Although some hospitals and physicians are reluctant to publish their quality ratings, those that self-publish the information will find it has the potential to improve healthcare, according to a post from the NEJM Catalyst blog.
Major providers leading the charge on self-publishing quality ratings include New York's North Shore-LIJ Medical Group and Boston's Beth Israel Deaconess Medical Center, writes Ashish K Jha, M.D., of the Harvard T.H. Chan School of Public Health. This trend can help:
- Create trust: Patients are more likely to trust providers who are upfront about their strengths and weaknesses. Offering this information builds loyalty among a patient population, argues Jha.

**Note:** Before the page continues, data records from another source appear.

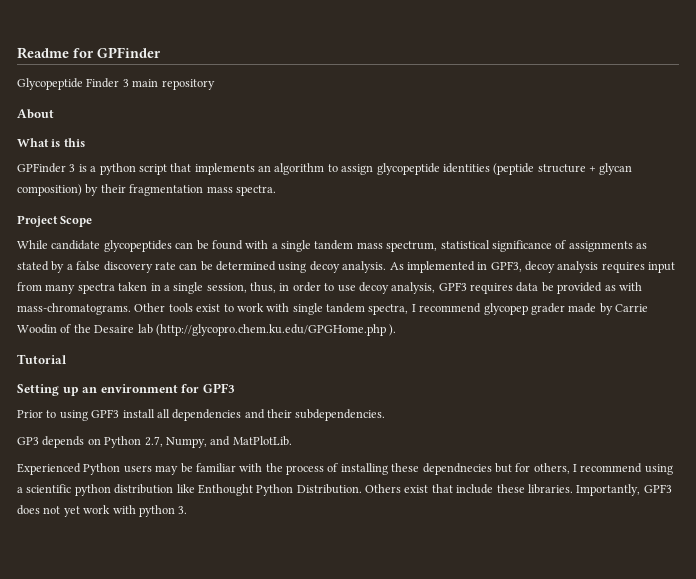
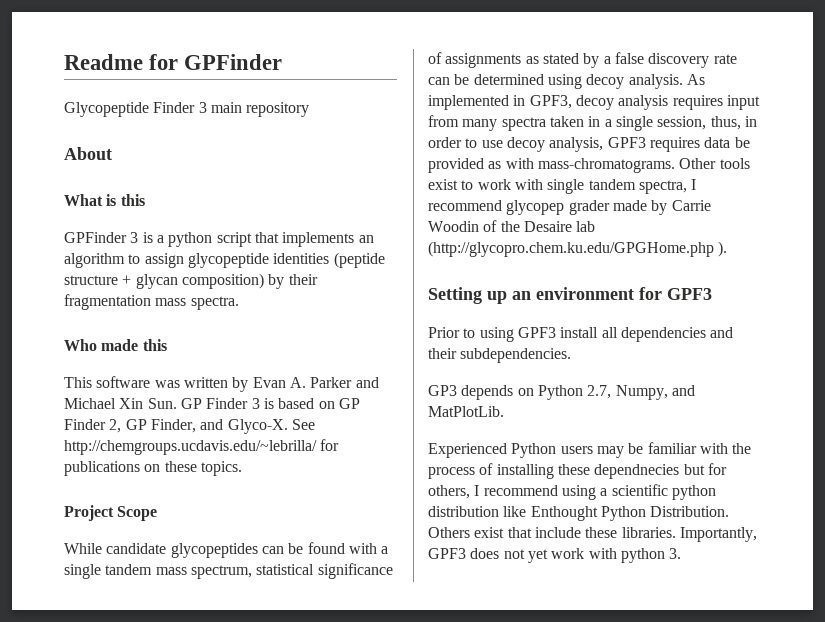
+ Who made this
+ This software was written by Evan A. Parker and Michael Xin Sun. GP Finder 3 is based on GP Finder 2, GP Finder, and Glyco-X. See http://chemgroups.ucdavis.edu/~lebrilla/ for publications on these topics.
- Tutorial

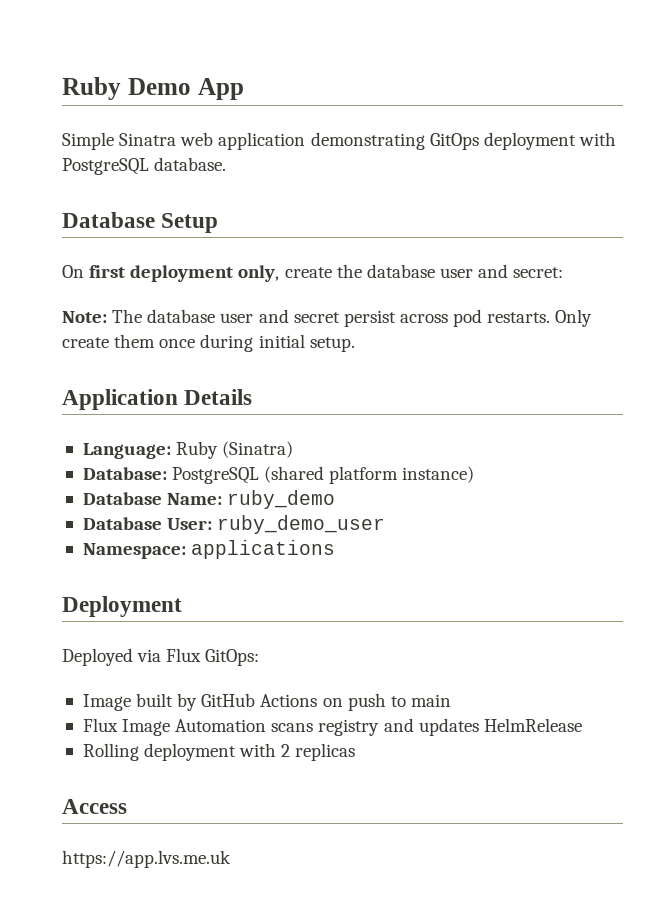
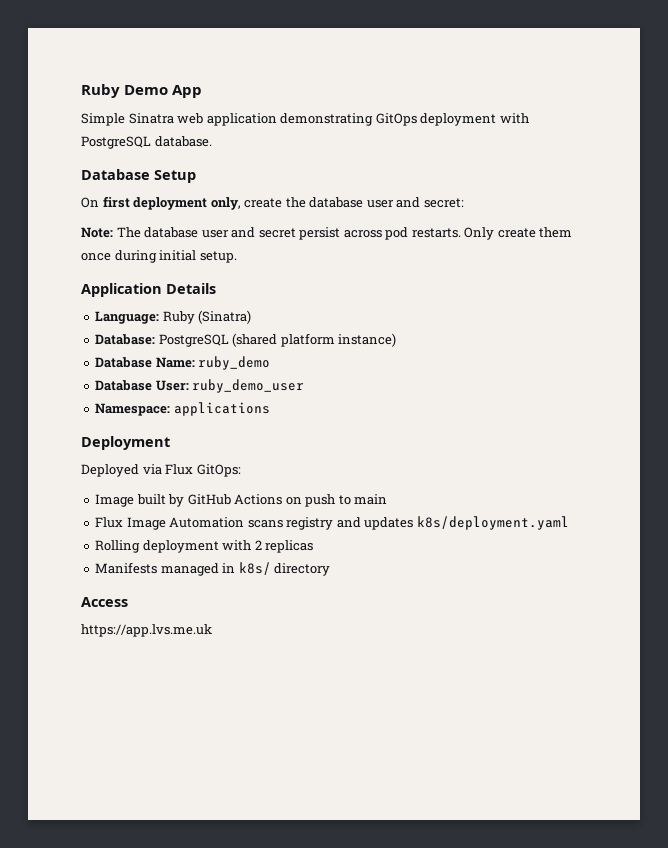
- Flux Image Automation scans registry and updates HelmRelease
+ Flux Image Automation scans registry and updates k8s/deployment.yaml
+ Manifests managed in k8s/ directory

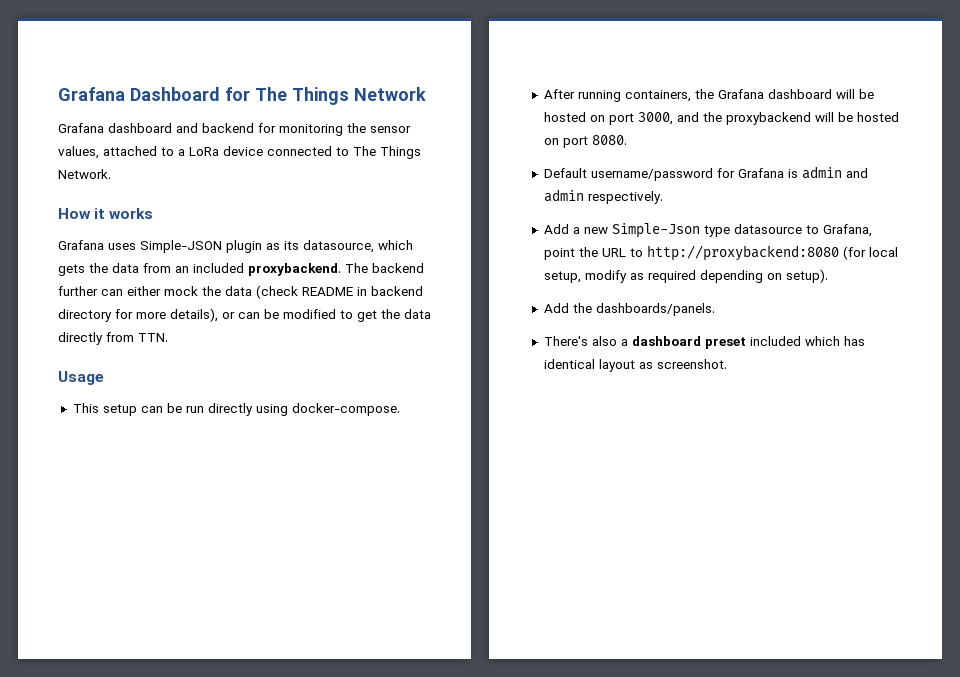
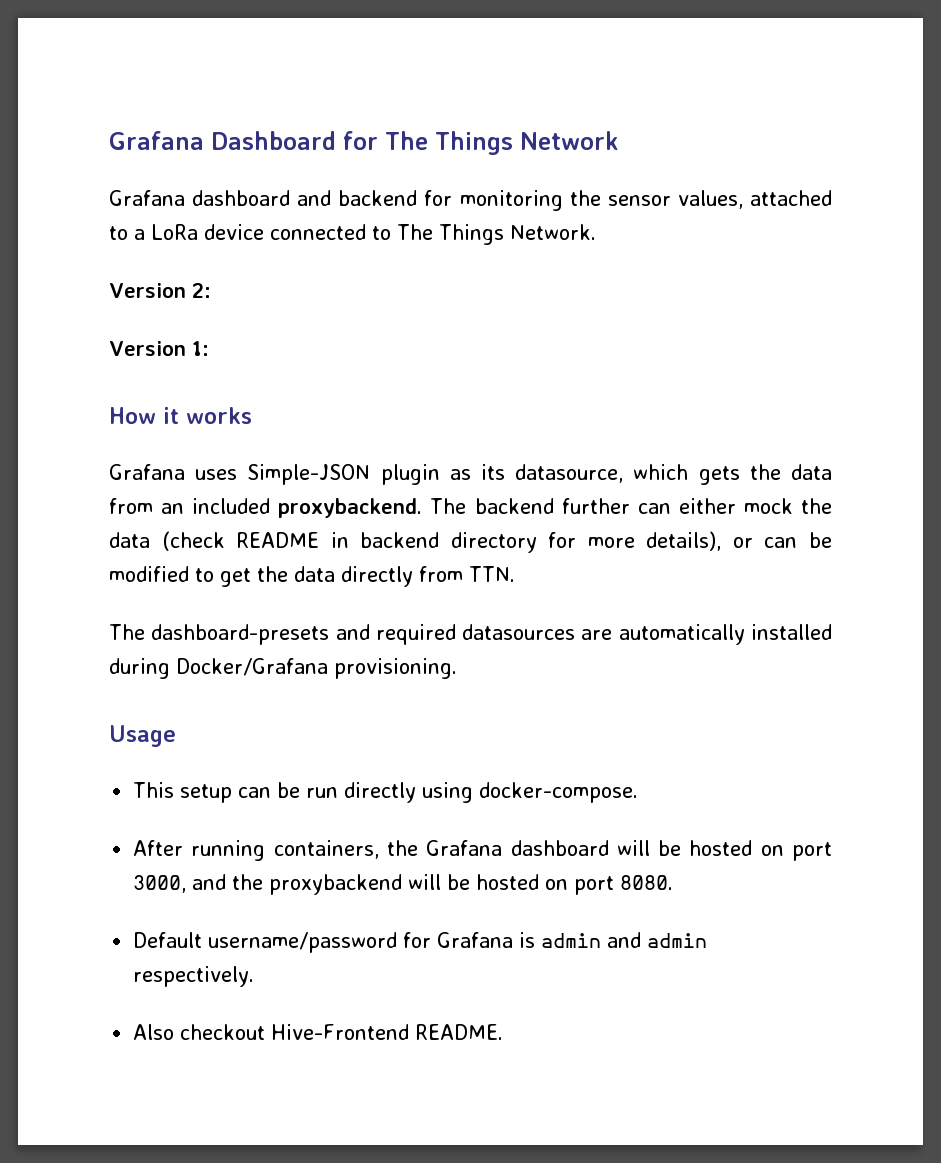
+ Version 2:
+ Version 1:
+ The dashboard-presets and required datasources are automatically installed during Docker/Grafana provisioning.
- Add a new Simple-Json type datasource to Grafana, point the URL to http://proxybackend:8080 (for local setup, modify as required depending on setup).
- Add the dashboards/panels.
- There's also a dashboard preset included which has identical layout as screenshot.
+ Also checkout Hive-Frontend README.

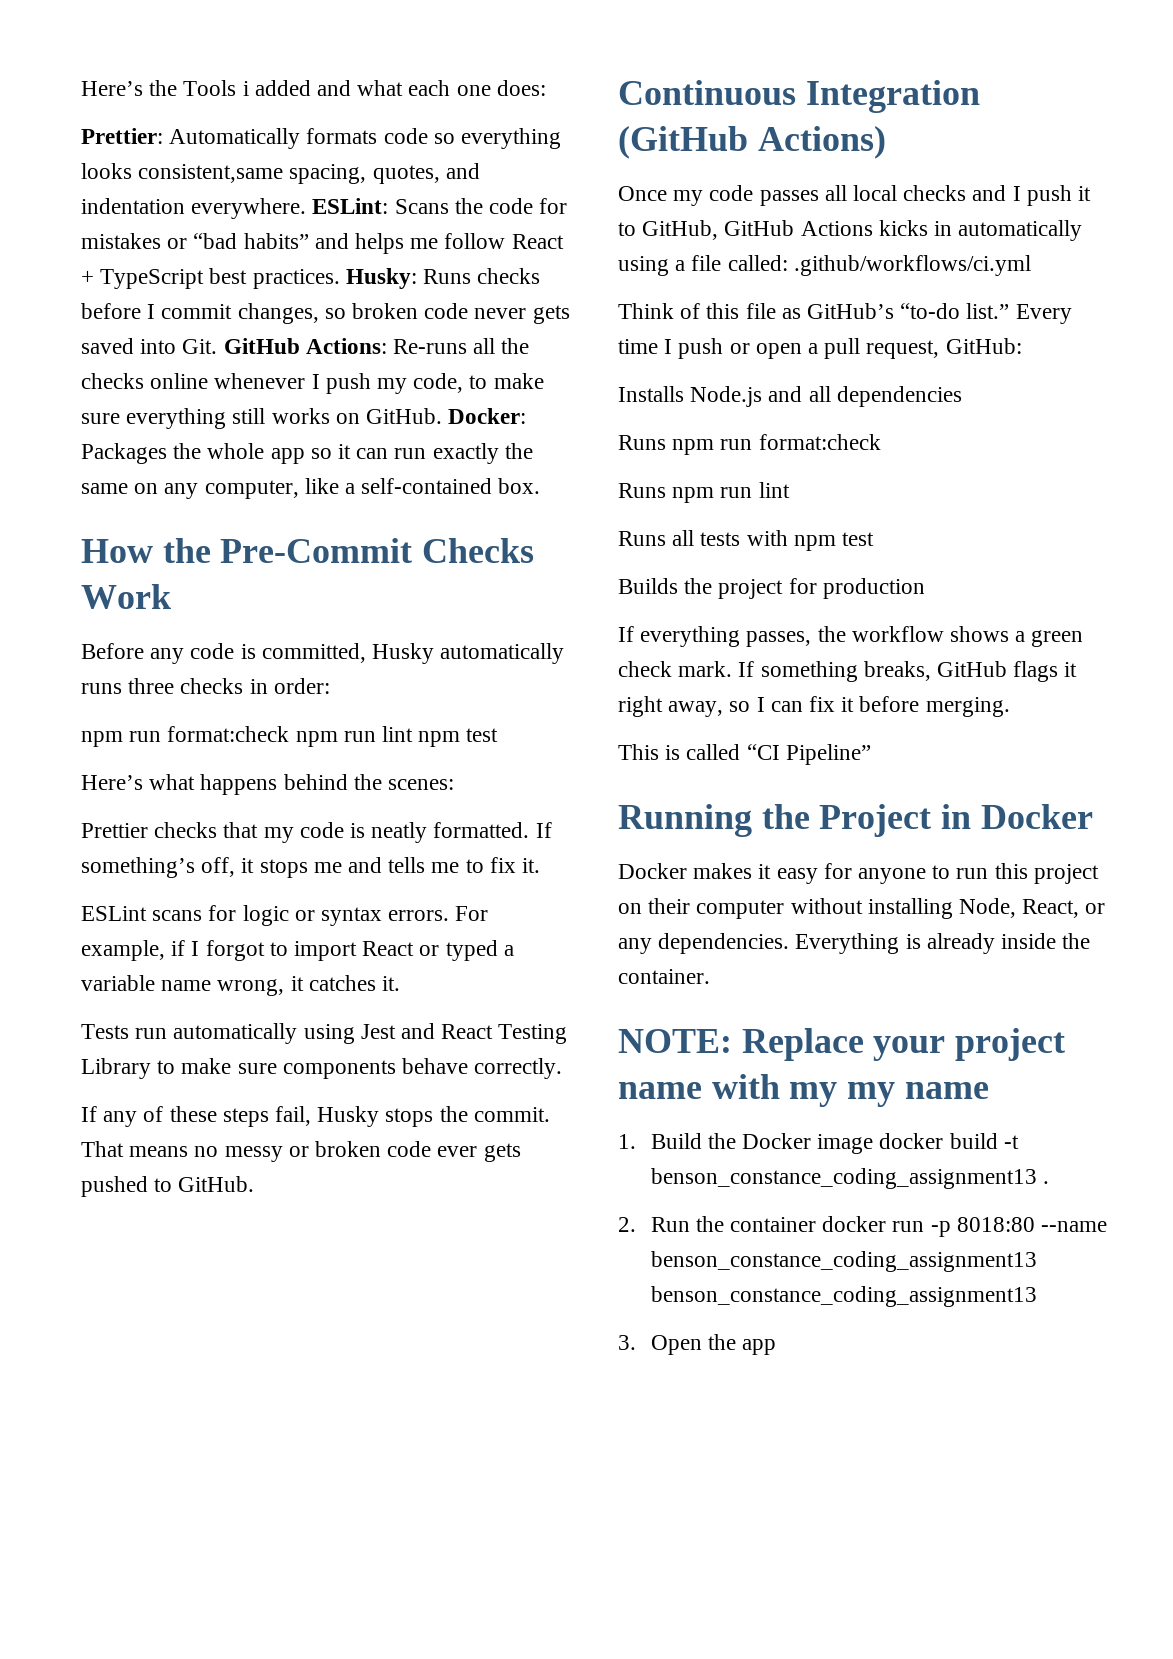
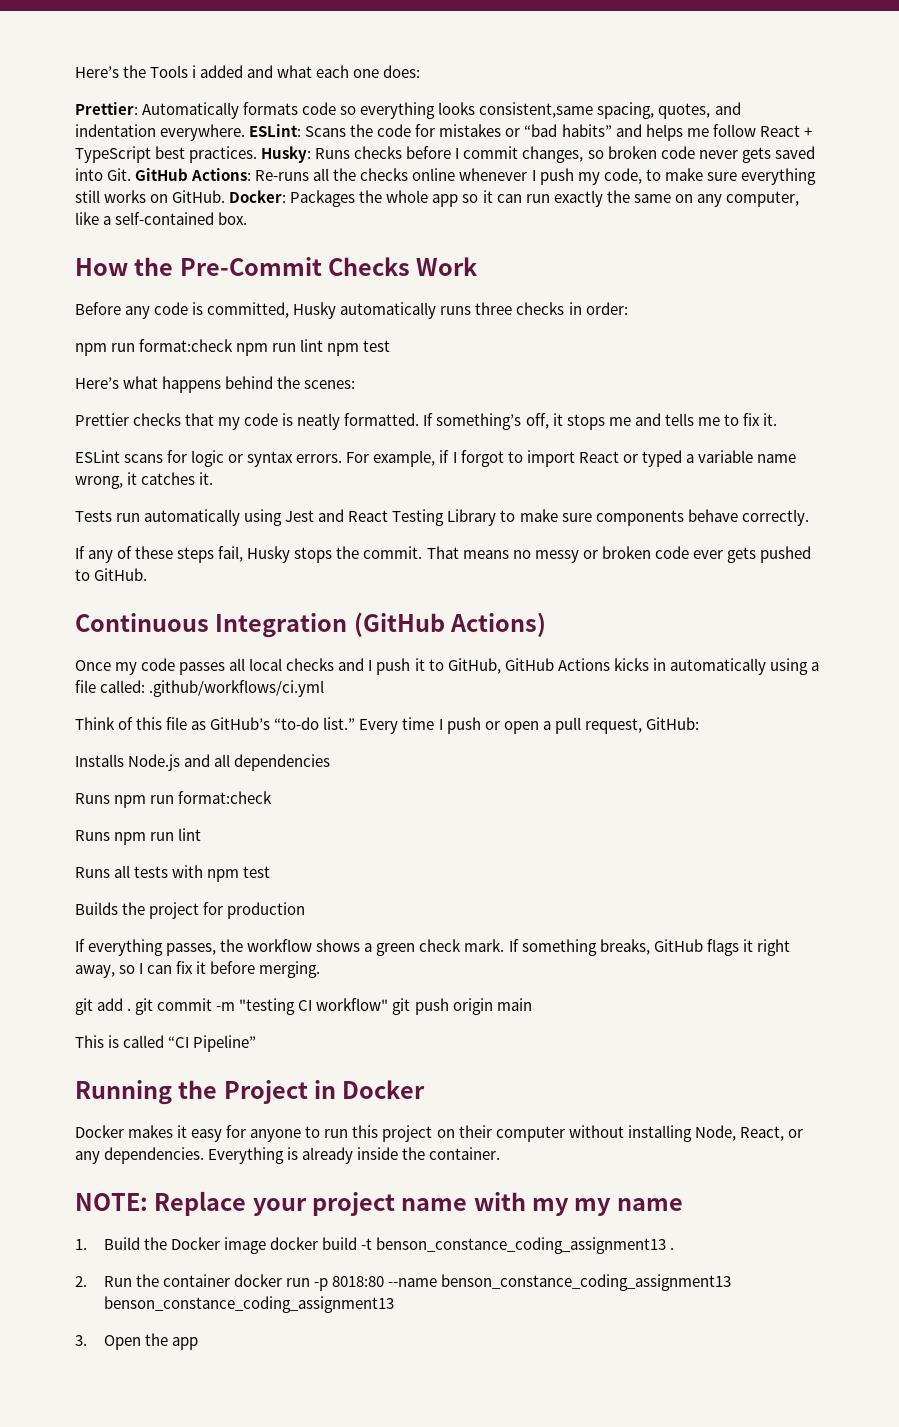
+ git add . git commit -m "testing CI workflow" git push origin main

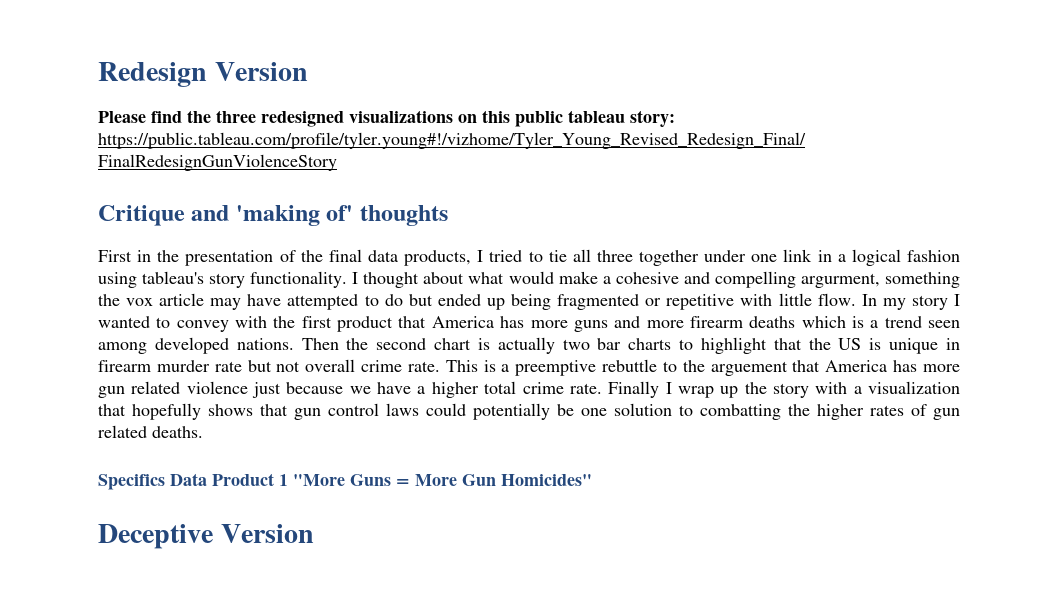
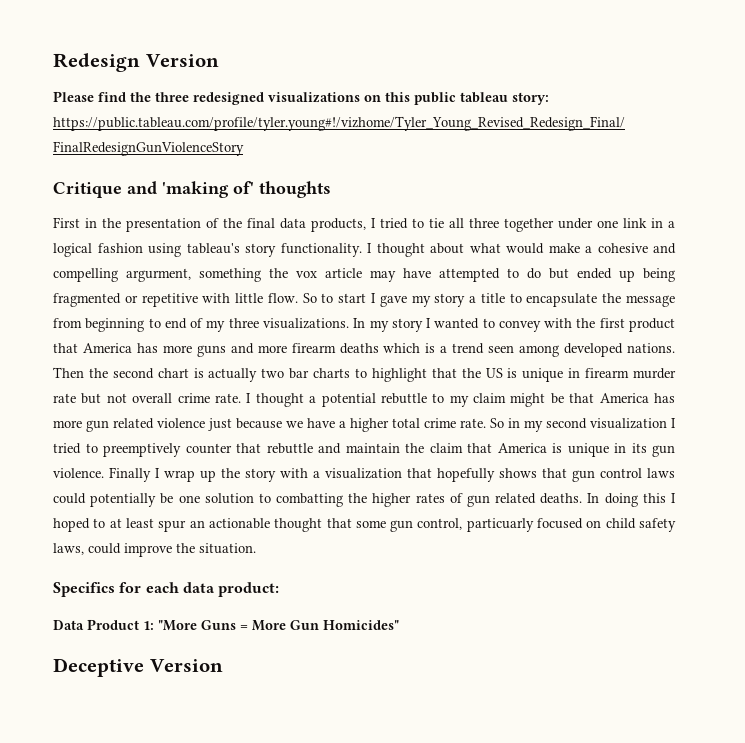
+ So to start I gave my story a title to encapsulate the message from beginning to end of my three visualizations.
- This is a preemptive rebuttle to the arguement that America has more gun related violence just because we have a higher total crime rate.
+ I thought a potential rebuttle to my claim might be that America has more gun related violence just because we have a higher total crime rate.
+ So in my second visualization I tried to preemptively counter that rebuttle and maintain the claim that America is unique in its gun violence.
- Finally I wrap up the story with a visualization that hopefully shows that gun control laws could potentially be one solution to combatting the higher rates of gun related deaths.
- Specifics Data Product 1 "More Guns = More Gun Homicides"
+ Finally I wrap up the story with a visualization that hopefully shows that gun control laws could potentially be one solution to combatting the higher rates of gun related deaths. In doing this I hoped to at least spur an actionable thought that some gun control, particuarly focused on child safety laws, could improve the situation.
+ Specifics for each data product:
+ Data Product 1: "More Guns = More Gun Homicides"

- Improve the culture: When organizations publish quality ratings, physicians will be able to see how patients rate them as well, and improve accordingly, Jha points out.
- Provide incentives for more comprehensive ratings: Consumers will have no reason to use ratings from outside outlets such as Yelp if they can get more information from hospitals, and vice-versa, and this competition will spur both camps to provide more comprehensive ratings, Jha writes. For example, last August, Yelp expanded its hospital ratings to include such criteria as doctor communication and emergency room wait times, FierceHealthcare previously reported. Hospitals, meanwhile, increasingly work to leverage online ratings to their advantage.
"The culture of transparency in healthcare is getting stronger, prompted in part by patients' growing financial contributions to their own care and the easy availability of information online," Jha writes. "Therefore, the era of performance data that is hard to find, difficult to understand and not meaningful to patients is likely to come to an end."